IPG-Journal zum Arabischen Frühling: Rebellion im Wartestand
Tunis / Foto: ia

Zehn Jahre nach dem Arabischen Frühling sind Nahost und Nordafrika die größte Konfliktzone der Welt. Warum die Zeitenwende – vorerst – ausblieb. Mit der Selbstverbrennung des jungen Gemüsehändlers Mohamed Bouazizi begann im zentraltunesischen Provinzort Sidi Bouzid vor zehn Jahren der Arabische Frühling. Dieser Selbstmord löste Demonstrationen und Massenproteste zunächst in ganz Tunesien, dann in Ägypten aus und erschütterte schließlich die gesamte arabische Welt. Zehntausende gingen auf die Straße, protestierten gegen Diktatoren und autokratische Herrscher und forderten soziale Gerechtigkeit, Freiheit und Würde.
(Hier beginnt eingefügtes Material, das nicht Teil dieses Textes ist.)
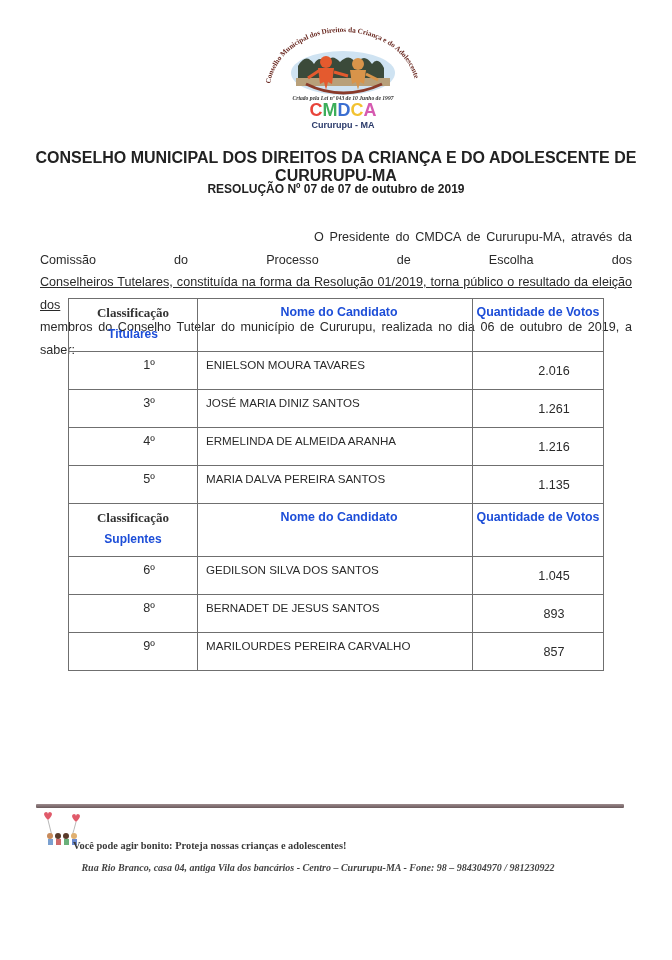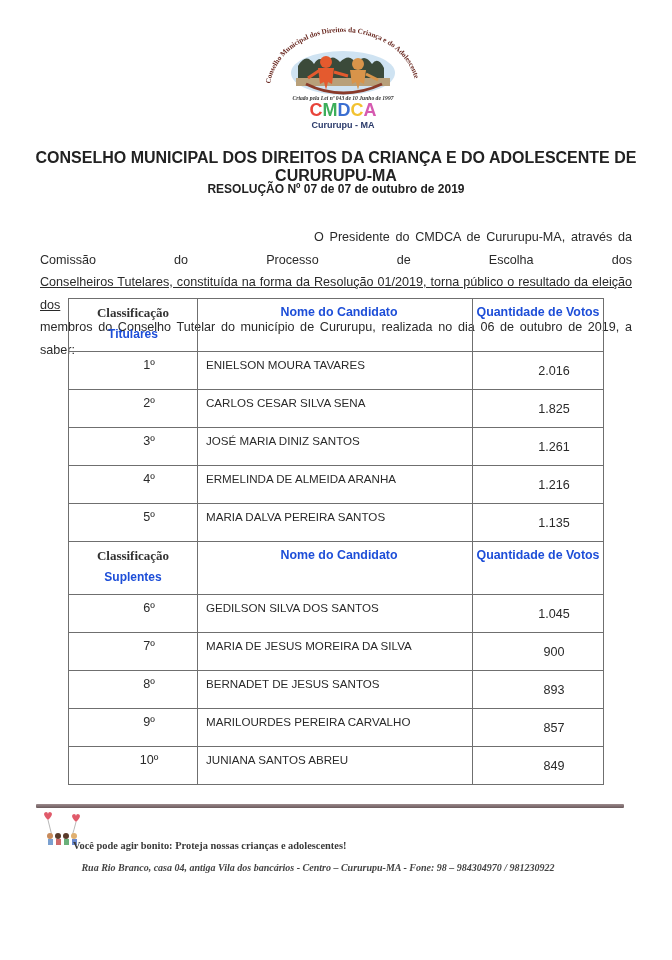--- a/index.html
+++ b/index.html
@@ -102,31 +102,20 @@
         </td>
         <td class="c2">
           <span class="cell-name">ENIELSON MOURA TAVARES</span>
         </td>
         <td class="c3">
           <span class="cell-votes">2.016</span>
         </td>
       </tr>
     <tr class="row">
         <td class="c1">
-          <span class="cell-rank">2º</span>
-        </td>
-        <td class="c2">
-          <span class="cell-name">CARLOS CESAR SILVA SENA</span>
-        </td>
-        <td class="c3">
-          <span class="cell-votes">1.825</span>
-        </td>
-      </tr>
-    <tr class="row">
-        <td class="c1">
           <span class="cell-rank">3º</span>
         </td>
         <td class="c2">
           <span class="cell-name">JOSÉ MARIA DINIZ SANTOS</span>
         </td>
         <td class="c3">
           <span class="cell-votes">1.261</span>
         </td>
       </tr>
     <tr class="row">
@@ -170,60 +159,38 @@
         </td>
         <td class="c2">
           <span class="cell-name">GEDILSON SILVA DOS SANTOS</span>
         </td>
         <td class="c3">
           <span class="cell-votes">1.045</span>
         </td>
       </tr>
     <tr class="row">
         <td class="c1">
-          <span class="cell-rank">7º</span>
-        </td>
-        <td class="c2">
-          <span class="cell-name">MARIA DE JESUS MOREIRA DA SILVA</span>
-        </td>
-        <td class="c3">
-          <span class="cell-votes">900</span>
-        </td>
-      </tr>
-    <tr class="row">
-        <td class="c1">
           <span class="cell-rank">8º</span>
         </td>
         <td class="c2">
           <span class="cell-name">BERNADET DE JESUS SANTOS</span>
         </td>
         <td class="c3">
           <span class="cell-votes">893</span>
         </td>
       </tr>
     <tr class="row">
         <td class="c1">
           <span class="cell-rank">9º</span>
         </td>
         <td class="c2">
           <span class="cell-name">MARILOURDES PEREIRA CARVALHO</span>
         </td>
         <td class="c3">
           <span class="cell-votes">857</span>
-        </td>
-      </tr>
-    <tr class="row">
-        <td class="c1">
-          <span class="cell-rank">10º</span>
-        </td>
-        <td class="c2">
-          <span class="cell-name">JUNIANA SANTOS ABREU</span>
-        </td>
-        <td class="c3">
-          <span class="cell-votes">849</span>
         </td>
       </tr>
   </tbody>
 </table>
 
 <div class="footer-line"></div>
 
 <div class="kids">
   <svg viewBox="0 0 52 36" width="52" height="36">
     <path d="M8,6 q-4,-5 0,-6 q2,0 2,2 q0,-2 2,-2 q4,1 0,6 l-2,2z" fill="#e05a6a"></path>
Der Prozess stellte eine historische Zäsur dar: In Tunesien und Ägypten stürzten die langjährigen Machthaber Zine el-Abidine Ben Ali und Hosni Mubarak.

In Europa wurden die Ereignisse als Freiheitskampf der arabischen Jugend für Demokratie und Selbstbestimmung gefeiert, ihre Protagonisten mit Preisen und Ehrungen überschüttet. Doch die Hoffnung auf eine politische Zeitenwende hat sich nicht erfüllt. Einzig in Tunesien kam es zu einem Regimewechsel und zu einem anhaltenden Demokratisierungsprozess. In den meisten Ländern konnten die Menschen keine echten Fortschritte erreichen. Mancherorts sind die Verhältnisse heute schlechter als zuvor.

Der Nahe Osten und Nordafrika sind heute die größte Konfliktregion der Welt. Allerorten herrscht Instabilität und Ungewissheit. Die Bevölkerung wächst rasch, die Arbeitslosigkeit, vor allem bei den Jungen, ist hoch, die wirtschaftlichen Perspektiven sind mau. Das Einkommens- und Wohlstandsgefälle zwischen der EU und Nordafrika nimmt Jahr für Jahr zu. Die Verschuldung der Staaten steigt und damit die Abhängigkeit von internationalen Geldgebern, von IWF und Weltbank. Politisch dominieren autoritäre Staaten und repressive Systeme, allen voran das Militärregime in Ägypten und die Golfmonarchien, die allerorten die Gegenrevolution angeführt haben.